I chuckled on our way back to the
drill sight several times that she was going to be famous some day. An actress,
a politician, some sort of career that enjoys a lot of recognition. Because
that was what this little girl was all about!
Then, we witnessed something that
explained a lot of why she craves attention. It was something that I think will
haunt me for the rest of my life.
Katarin fell into a ditch near the
drill site. She and another child. Wow, those little three year old lungs can
make some noise. She screamed bloody murder for a long time. See, she's going
to be an actress, right?!? But she didn't stop. It soon became obvious
that she was really hurt. Her arm was not right. It looked twisted. Did she
break it? Dislocate her elbow?
The preacher happened to be at the
drill site that day, and since he travels back and forth from Managua, he had a
motorcycle with him. So he hops on his bike and goes to find Katarin's father,
who was out working in a field. His response was "There's nothing I can do
about it." Stop the presses! He said what? Are you
kidding me??? I was absolutely stunned. What even mediocre parent says
that? Your 3 year old is injured and in pain, and you can't do anything
about it? Righteous indignation had NOTHING on me at that moment. And want to
talk judgement? I was all over that like white on rice! But wait,
it gets better! The preacher goes and finds Grandpa. Grandpa agrees to
take her to the doctor. OK, good. Things are looking up for little Katarin.
Wrong!
About 15 minutes later, I look up
and she is at her house waiving at me. I don't know about any of you, but
can you get to your doctor, be seen, possibly x-rayed, and then get home, all
in about 15 minutes?i
So I go over and get her. She is
very excited because she has a coke! I walk her over to the area where we
were doing our stuff with the kids. Theresa talked to her and asked her if she
went to the doctor. She said yes, and the doctor said no. We didn't get that.
She said her arm didn't hurt anymore.
But as she played, the team members
noticed that she wasn't bending her arm, and her hand wasn't right. And her
elbow just didn't look right. It was dislocated.
Lauren and I tried to play the
little game with her where you hold their hands and swing them. Our hope was
that her little arm would go back in to place. (Yes, Lauren does have medical
knowledge). As soon as we tried, she started crying ¡no puedo! (I can't!)

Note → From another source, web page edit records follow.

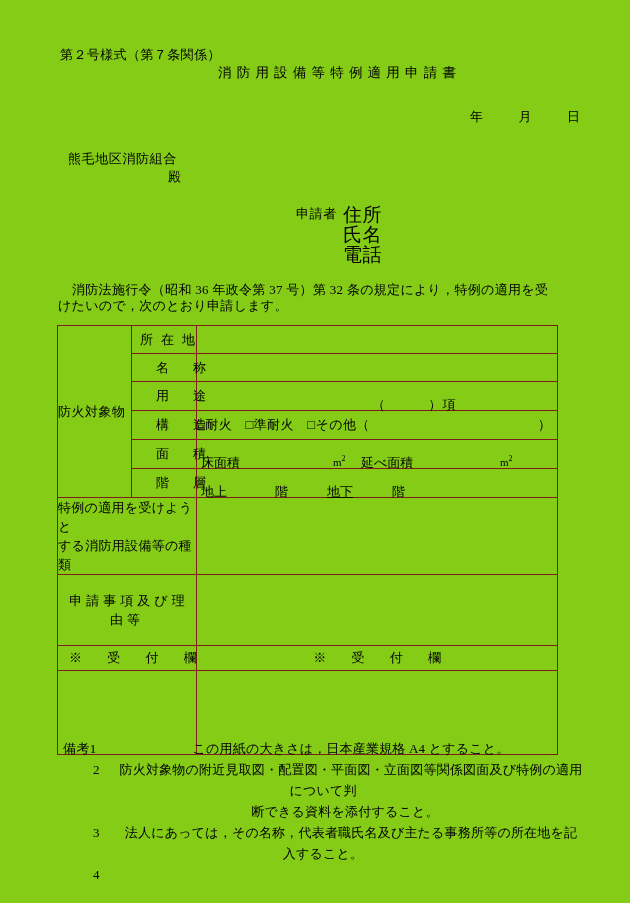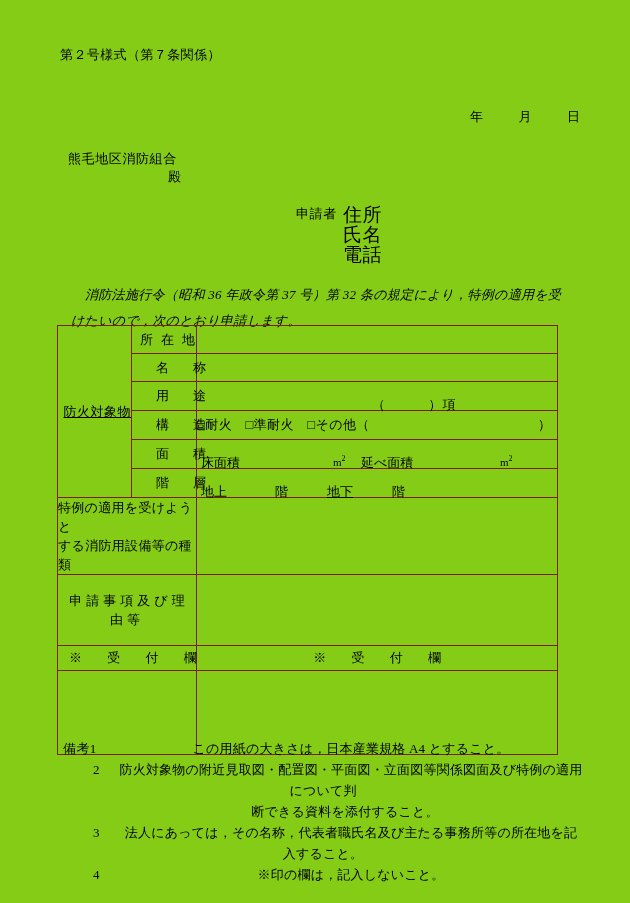"消防用設備等特例適用申請書" div.doc-title { html: none -> <div>消防用設備等特例適用申請書</div> }
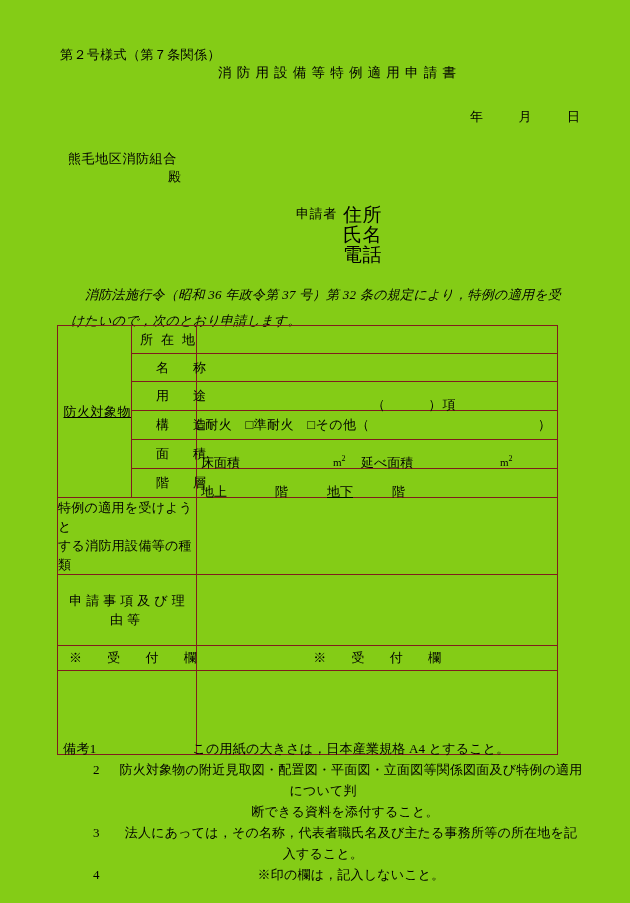"消防法施行令（昭和 36 年政令第 37 号）第" .legal-para { font-style: italic -> none; left: 71px -> 58px; line-height: 26px -> 16px }
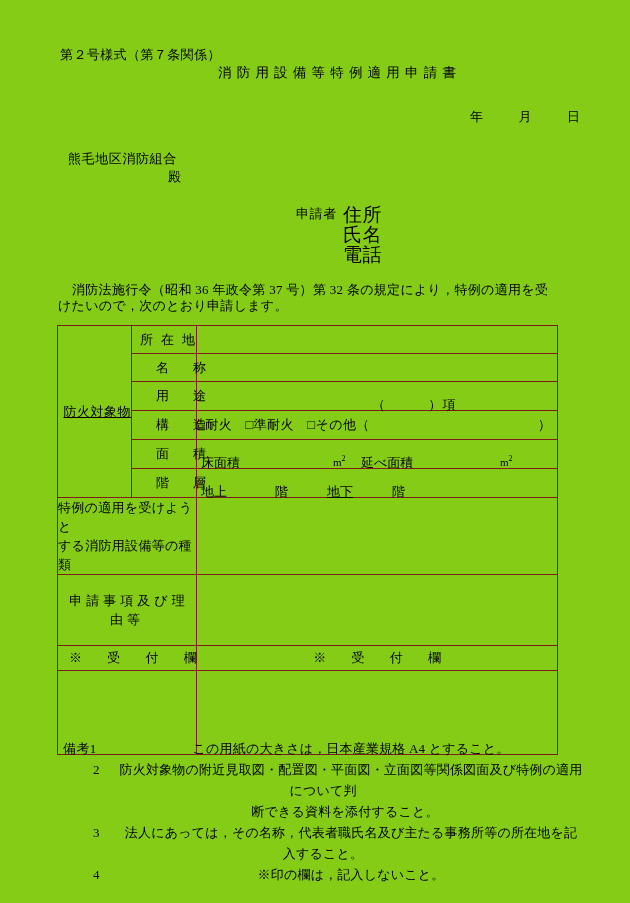"防火対象物" .vlabel { text-align: right -> left; text-decoration: underline -> none }
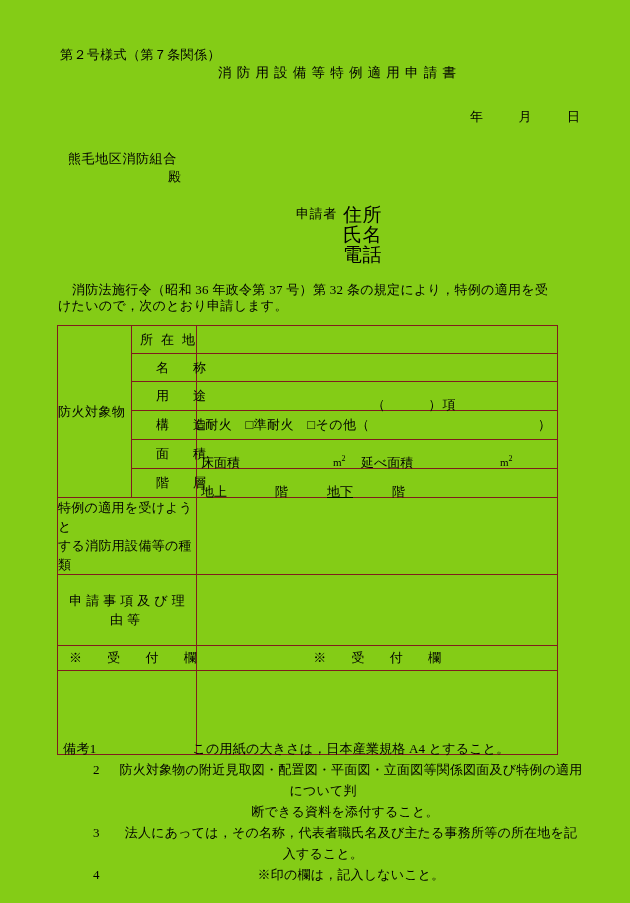"※印の欄は，記入しないこと。" span.note-body { html: <span>※印の欄は，記入しないこと。</span> -> none }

So, essentially, dad did nothing,
and grandpa bribed her with a coke. And then, she, A THREE YEAR OLD, wanted our
attention so badly that she put that above the pain she was feeling and came
back to play.
That was our last morning there. We
had to leave, not knowing if she was going to get the treatment she needed. I will
always wonder. Did she? If not, what are the long term affects? Will
she become even more disadvantaged because of a physical impairment? Will
she ever get the attention she so desperately craves?
As a parent, I have done a lot of
thinking about this. My strong inclination is to judge - judge dad, judge
grandpa - even mom! But really - with all the people that we know are
living in dad's household - did him being in that field make the difference
between that family eating or going hungry that night. Would it have
jeopardized the job that he needs just to keep his family from starving? Did
he feel a horrible sense of guilt and shame because he couldn't care for his
daughter?
Again, I will never know. I know
that I would move heaven and earth to help my hurting child. But my earth and
his earth are very different places. I just hope that he has faith or finds
faith in Jesus Christ as his savior, so that we can all enjoy the same
heaven.
May my steps be worship. May my
thoughts be praise. May my words bring honor to Your name.